The past or the future?

This is the dichotomy a Democrat friend of mine says will be the guiding question of this year’s presidential election. By which, I’m pretty sure, he meant the "old" John McCain versus the "young" Barack Hussein Obama. Or maybe he meant the boring white guy versus the up-and-coming mixed-race guy. I hope he didn’t mean Barry’s race-baiting preacher is who we have to look forward to leading the White House prayer breakfasts. And it certainly can’t be their politics that he has in mind. Barry, after all, whatever he says in his stump speech, is a tax-raising 1960s Great Society liberal with one of the most liberal voting records in the U.S. Senate–a certified rubber stamp for the Democrat party. You can’t get much older than that. Unless you want to go all the way back to the New Deal. You know, the New Deal, same as the Old Deal.

Barry’s dilemma

I see it now, having finished Steele’s A Bound Man. Barry could not disown Rev. God damn America without losing his black constituency, much of which thrives on confronting whites. But if he didn’t, he risked losing his white constituency, which wanted his non-confrontational persona.

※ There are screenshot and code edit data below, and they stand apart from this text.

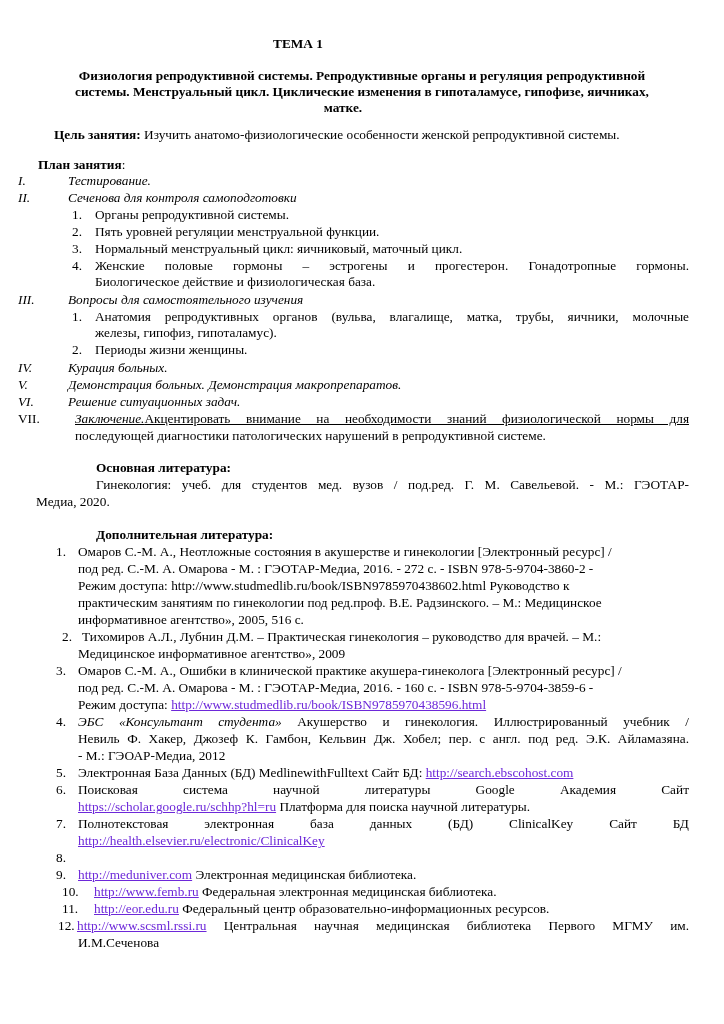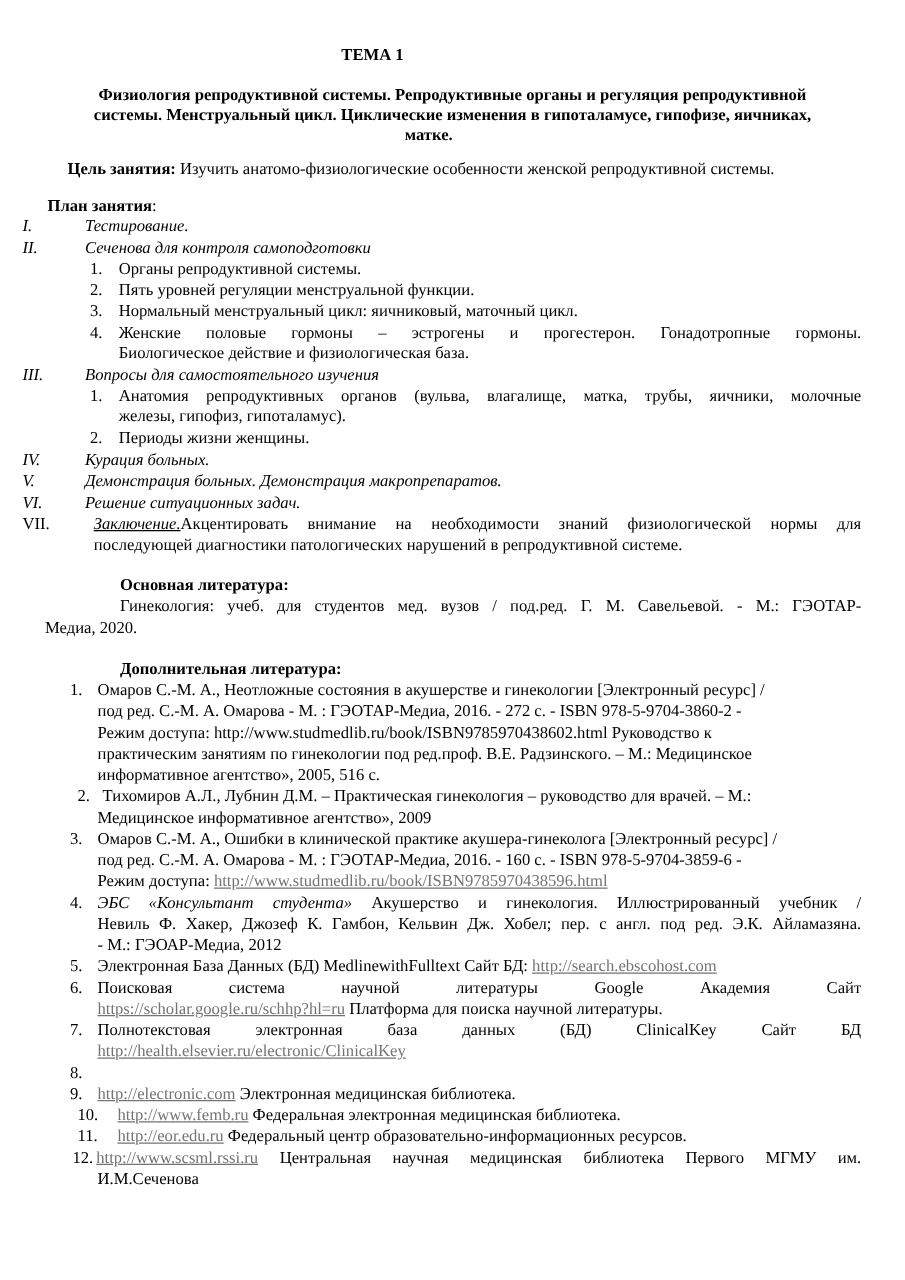"Заключение.Акцентировать внимание на" div.abs { text-decoration: none -> underline }
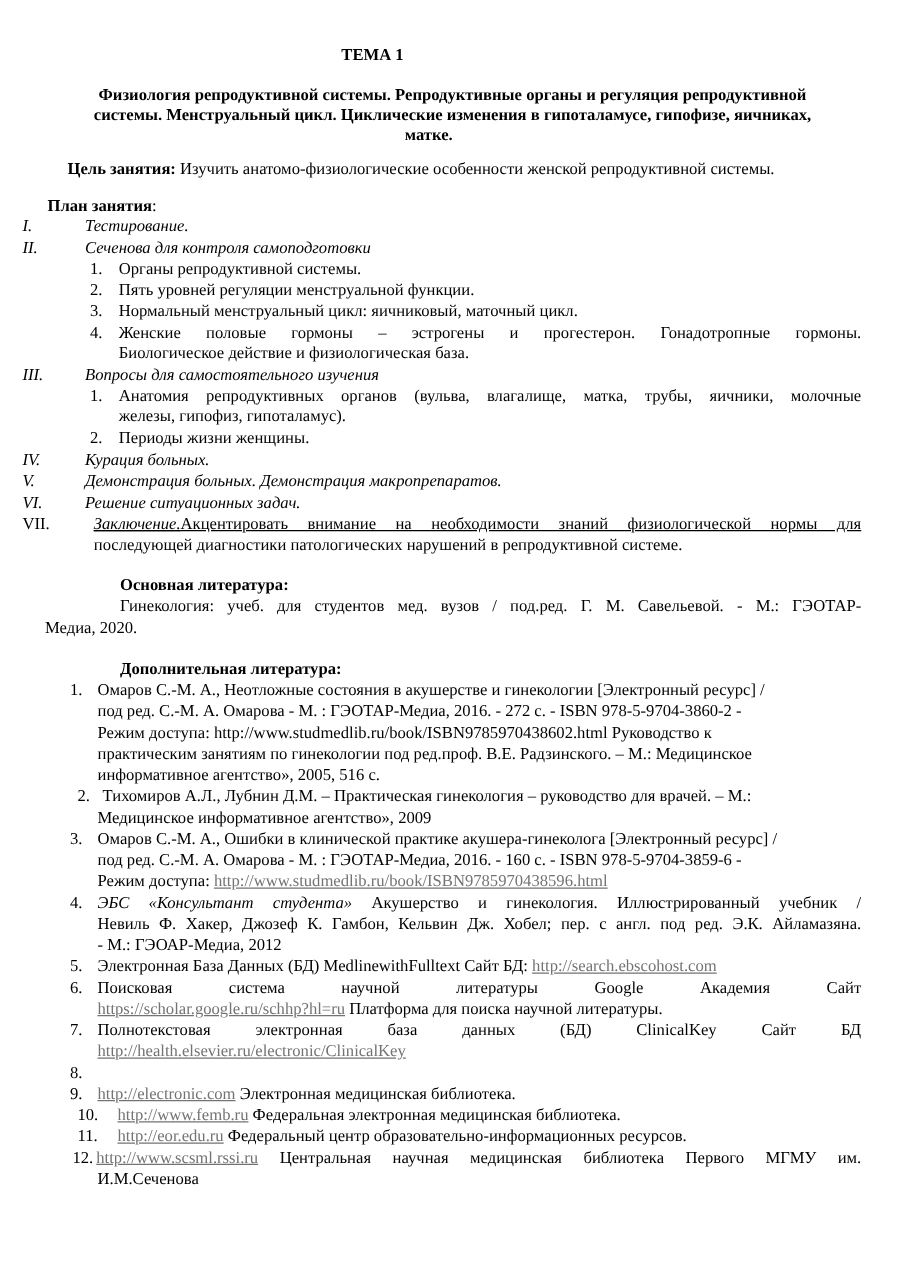"http://www.studmedlib.ru/book/ISBN978597" a, .link { color: #737373 -> #6d28d9 }
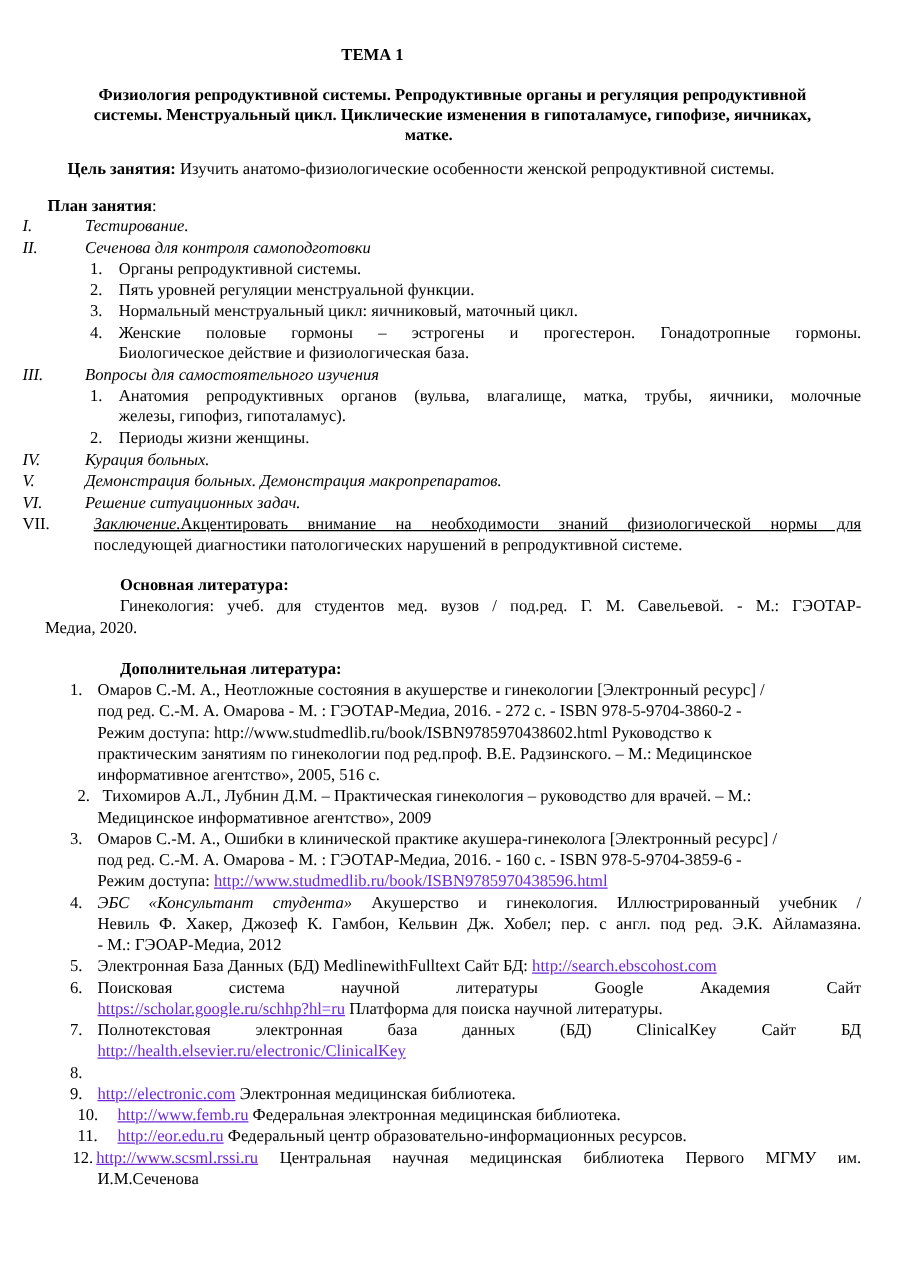"http://electronic.com" span.link { text: http://electronic.com -> http://meduniver.com }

He made his choice, to stick with Wright, and now sees his white constituency diminishing. Not, perhaps, in his battle with Hilarity, with whom Rasmussen showed him six points ahead on Saturday–though the proof awaits the Pennsylvania primary. But in the five points Rasmussen had him Saturday behind John McCain.

Talking with a Democrat who attended Saturday’s state Democrat convention in Austin, one image stood out. That of the eight thousand plus attendees, all committed to Barry, doing the wave, like pilgrims at a new Woodstock. My friend was thrilled. I didn’t say anything. I kept thinking how little it means in Texas, which McCain can count on. As I think it will not mean much in the rest of the country, especially now that this previously non-confrontational South Chicago radical has crippled his own easy-going aura by clinging to a race-baiting preacher.

Finally, black dissent

Philadelphia’s black mayor, Michael Nutter, steps out of ranks and criticizes Rev. God damn America.

A Bound Man

My copy of Shelby Steele’s book on Barry came last night via UPS while we were watching the Longhorns drub Stanford, 82 to 62. I haven’t finished it yet (it’s short), but I see that Barry already is practicing what Steele says will be his downfall (I cheated and read the last few pages): he is not a man of policy convictions honed by experience (like McCain and even Hilarity) but an empty suit trying to be everyone’s Magic Negro. Steele maintains that it will not work. I think we know, on the other hand, from Barry’s autobiography and twenty years with Rev. God damn America that deep down he wants to be a big-government, high-taxing Leftist, and if he wants to have any chance at all he’d for damn sure better keep that as quiet as possible. Newermind his race, America has never elected one of those president, either.